▶ _ASSIGNMENT_: Reproduce word for word, from the entries below, the line with "ROBE BANDEAU CÔTELÉE: 1", the line with "total: 195.42 -> 154.92", and every line between them, and nothing more.

▶ _DATA FOR THE TASK_:
□ □ □

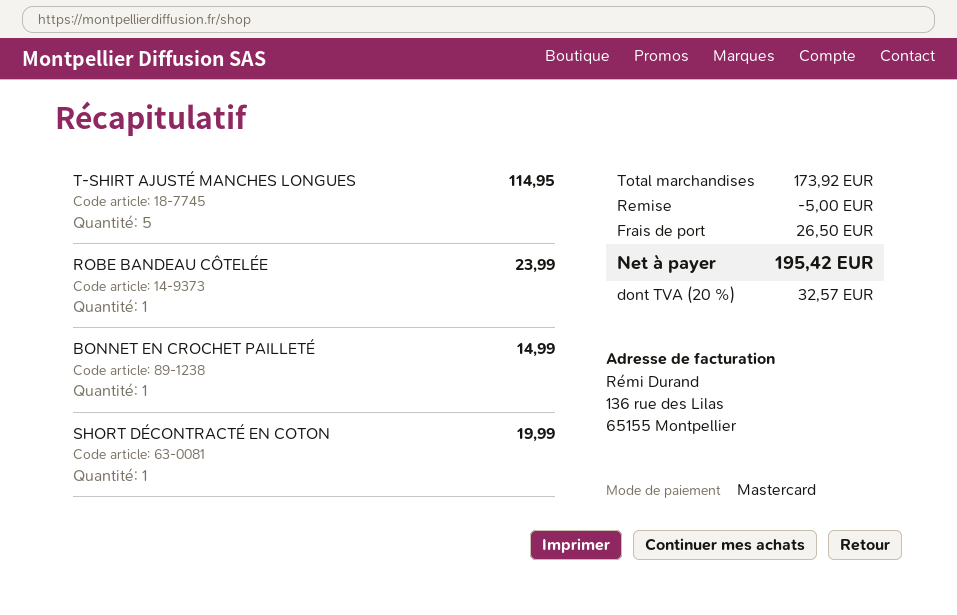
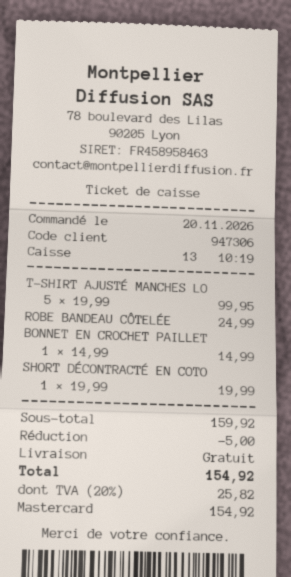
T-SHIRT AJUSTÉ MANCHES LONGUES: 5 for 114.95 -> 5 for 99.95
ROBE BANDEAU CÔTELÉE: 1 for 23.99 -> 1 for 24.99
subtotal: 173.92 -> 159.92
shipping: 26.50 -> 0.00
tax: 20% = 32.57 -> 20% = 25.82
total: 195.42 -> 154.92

□ □ □

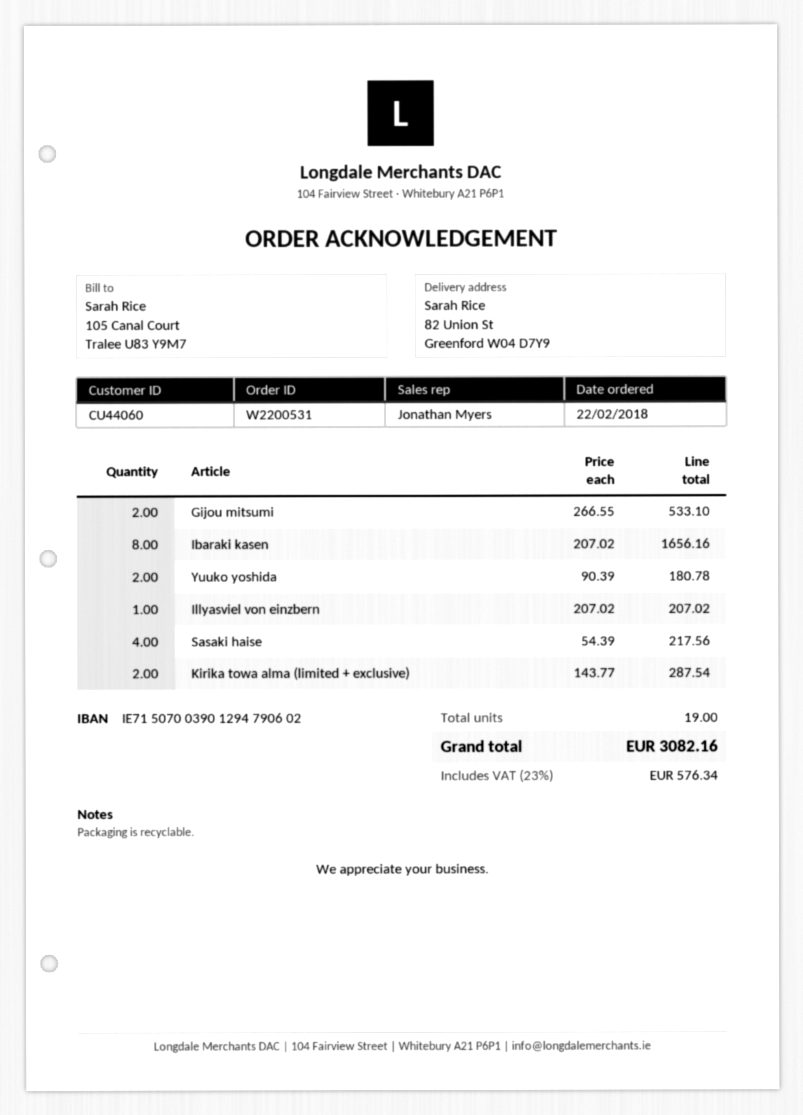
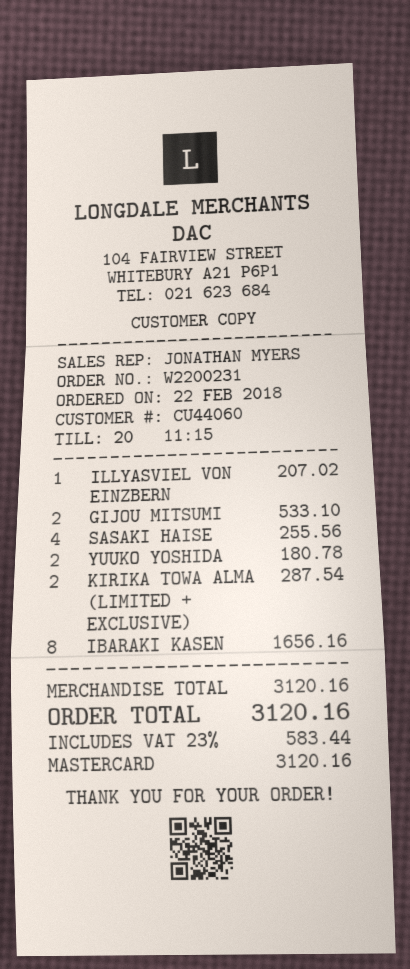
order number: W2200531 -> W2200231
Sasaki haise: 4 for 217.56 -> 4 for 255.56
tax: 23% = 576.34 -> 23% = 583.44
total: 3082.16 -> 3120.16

□ □ □

▶ _EXPECTED ANSWER_:
ROBE BANDEAU CÔTELÉE: 1 for 23.99 -> 1 for 24.99
subtotal: 173.92 -> 159.92
shipping: 26.50 -> 0.00
tax: 20% = 32.57 -> 20% = 25.82
total: 195.42 -> 154.92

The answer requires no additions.